Task brief —
Exact reproduction of all the entries is required, without any of their pictures.

Web interface edit records
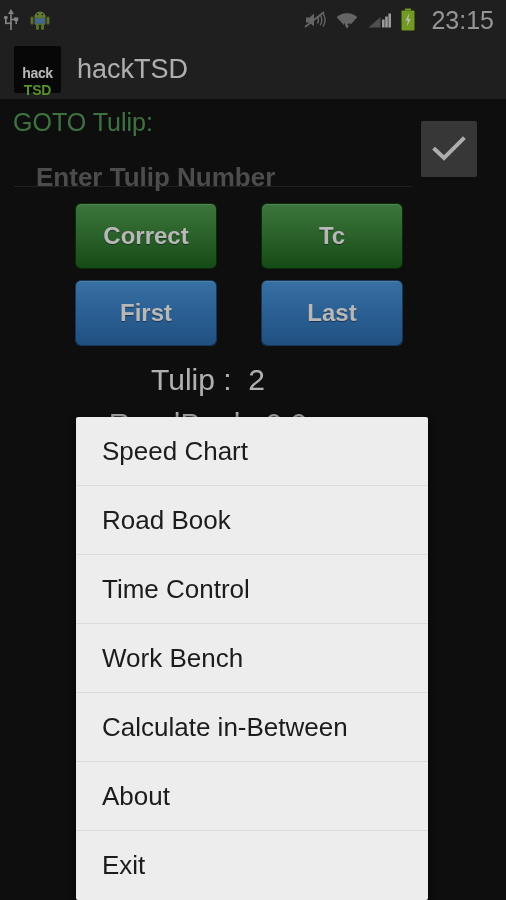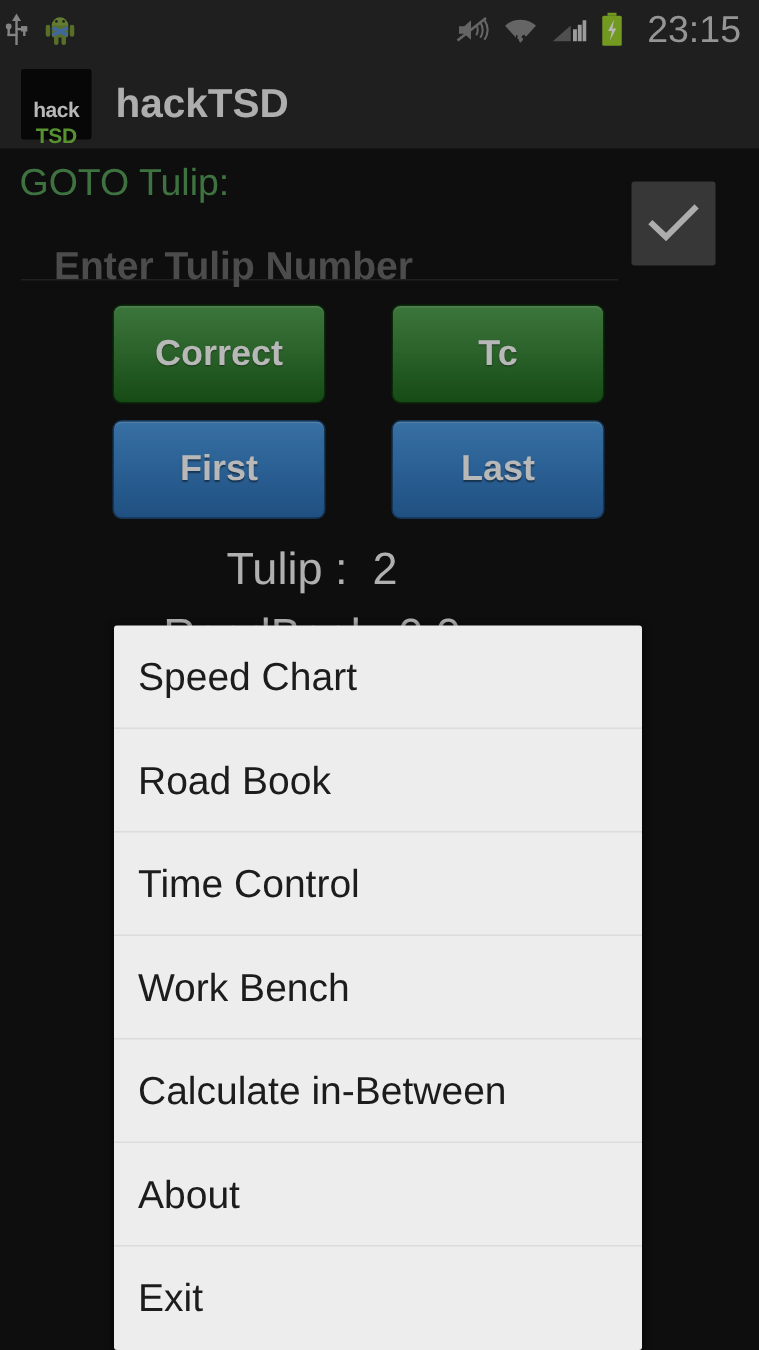--- a/index.html
+++ b/index.html
@@ -85,7 +85,7 @@
     color: #f2f2f2;
     font-size: 27px;
     margin-left: 16px;
-    font-weight: bold;
+    font-weight: normal;
   }
 
   

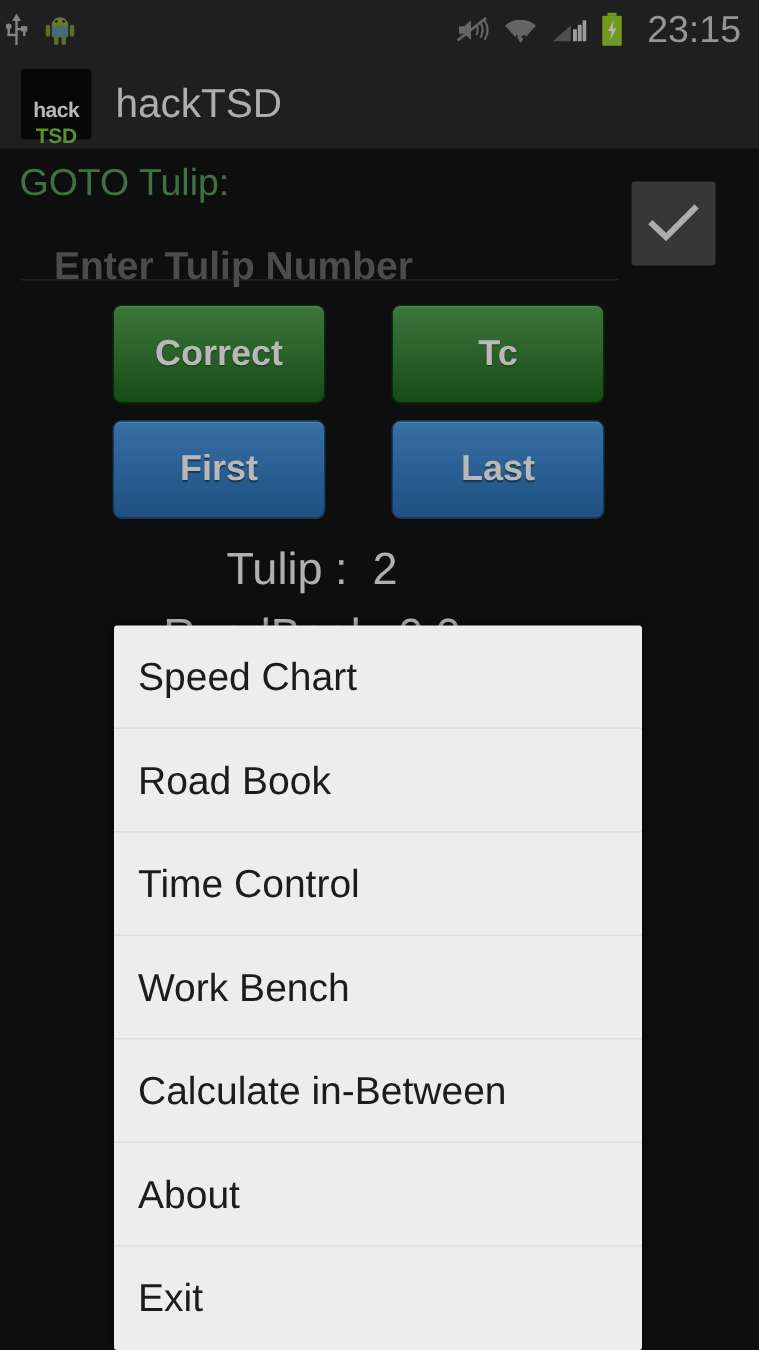--- a/index.html
+++ b/index.html
@@ -212,7 +212,7 @@
   .menu-item {
     height: 69px;
     line-height: 69px;
-    padding-left: 16px;
+    padding-left: 26px;
     color: #1c1c1c;
     font-size: 26px;
     border-bottom: 1px solid #dcdcdc;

Worked solution —
--- a/index.html
+++ b/index.html
@@ -85,7 +85,7 @@
     color: #f2f2f2;
     font-size: 27px;
     margin-left: 16px;
-    font-weight: bold;
+    font-weight: normal;
   }
 
   

--- a/index.html
+++ b/index.html
@@ -212,7 +212,7 @@
   .menu-item {
     height: 69px;
     line-height: 69px;
-    padding-left: 16px;
+    padding-left: 26px;
     color: #1c1c1c;
     font-size: 26px;
     border-bottom: 1px solid #dcdcdc;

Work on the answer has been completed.